=== Instructions to follow ===
For this exercise, restate every line below word for word and drop the images.
════════
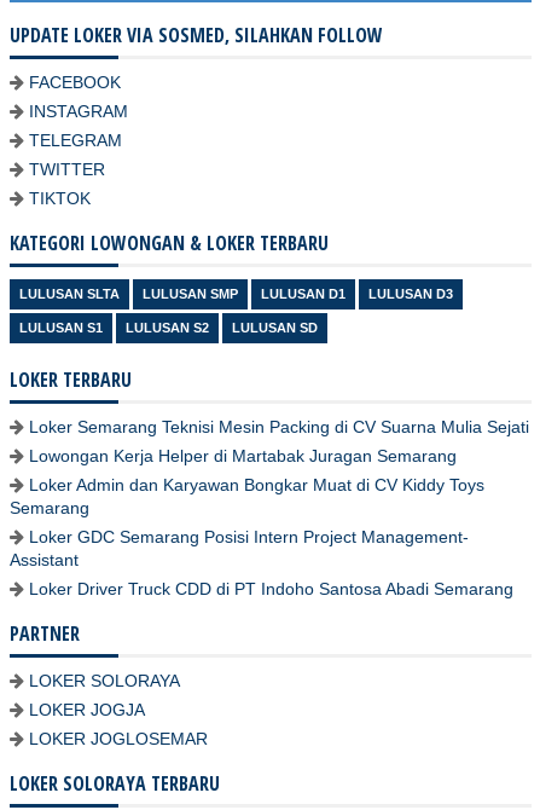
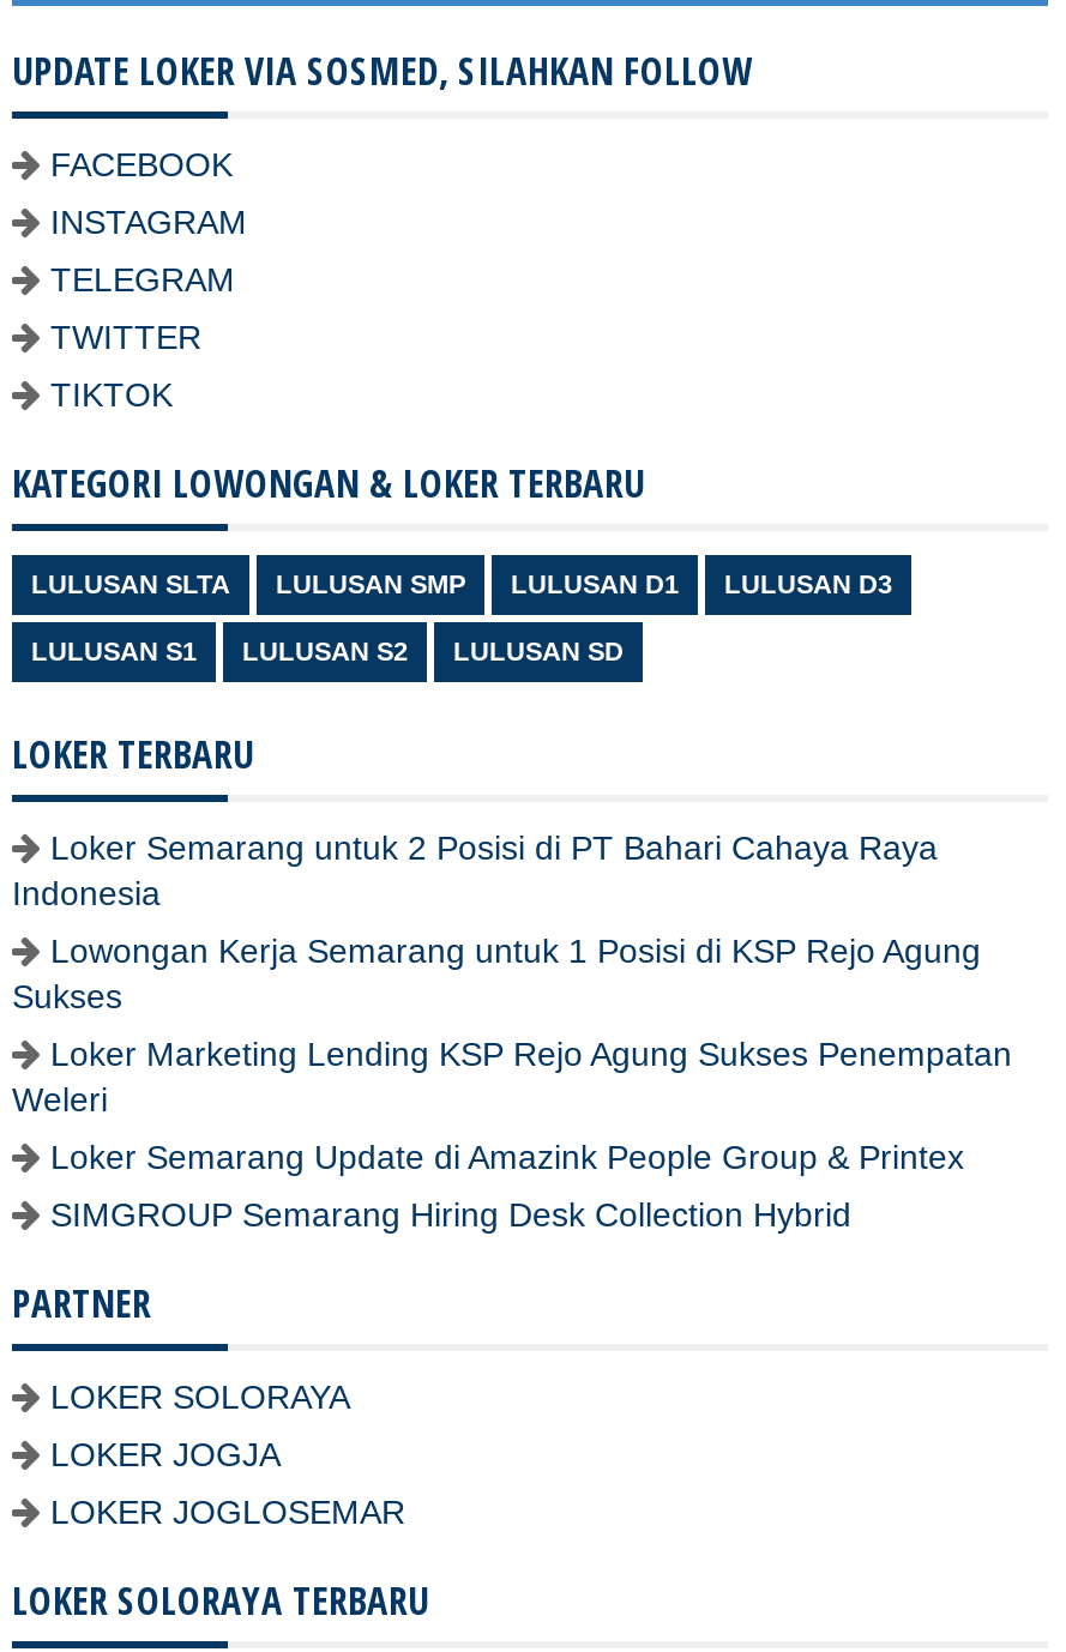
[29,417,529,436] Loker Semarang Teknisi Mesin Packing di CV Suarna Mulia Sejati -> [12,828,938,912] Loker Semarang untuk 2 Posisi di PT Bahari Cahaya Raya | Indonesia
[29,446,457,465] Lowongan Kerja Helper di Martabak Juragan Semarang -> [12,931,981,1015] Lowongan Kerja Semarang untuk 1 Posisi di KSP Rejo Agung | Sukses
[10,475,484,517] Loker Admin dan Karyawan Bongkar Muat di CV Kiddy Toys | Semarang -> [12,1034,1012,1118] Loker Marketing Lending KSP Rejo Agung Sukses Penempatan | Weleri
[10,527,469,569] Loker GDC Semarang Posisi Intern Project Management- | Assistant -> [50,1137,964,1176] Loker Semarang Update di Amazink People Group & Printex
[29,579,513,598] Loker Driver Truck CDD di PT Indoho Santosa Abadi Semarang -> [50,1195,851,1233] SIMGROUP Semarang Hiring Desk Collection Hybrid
════════
=== Task solution ===
[29,417,529,436] Loker Semarang Teknisi Mesin Packing di CV Suarna Mulia Sejati -> [12,828,938,912] Loker Semarang untuk 2 Posisi di PT Bahari Cahaya Raya | Indonesia
[29,446,457,465] Lowongan Kerja Helper di Martabak Juragan Semarang -> [12,931,981,1015] Lowongan Kerja Semarang untuk 1 Posisi di KSP Rejo Agung | Sukses
[10,475,484,517] Loker Admin dan Karyawan Bongkar Muat di CV Kiddy Toys | Semarang -> [12,1034,1012,1118] Loker Marketing Lending KSP Rejo Agung Sukses Penempatan | Weleri
[10,527,469,569] Loker GDC Semarang Posisi Intern Project Management- | Assistant -> [50,1137,964,1176] Loker Semarang Update di Amazink People Group & Printex
[29,579,513,598] Loker Driver Truck CDD di PT Indoho Santosa Abadi Semarang -> [50,1195,851,1233] SIMGROUP Semarang Hiring Desk Collection Hybrid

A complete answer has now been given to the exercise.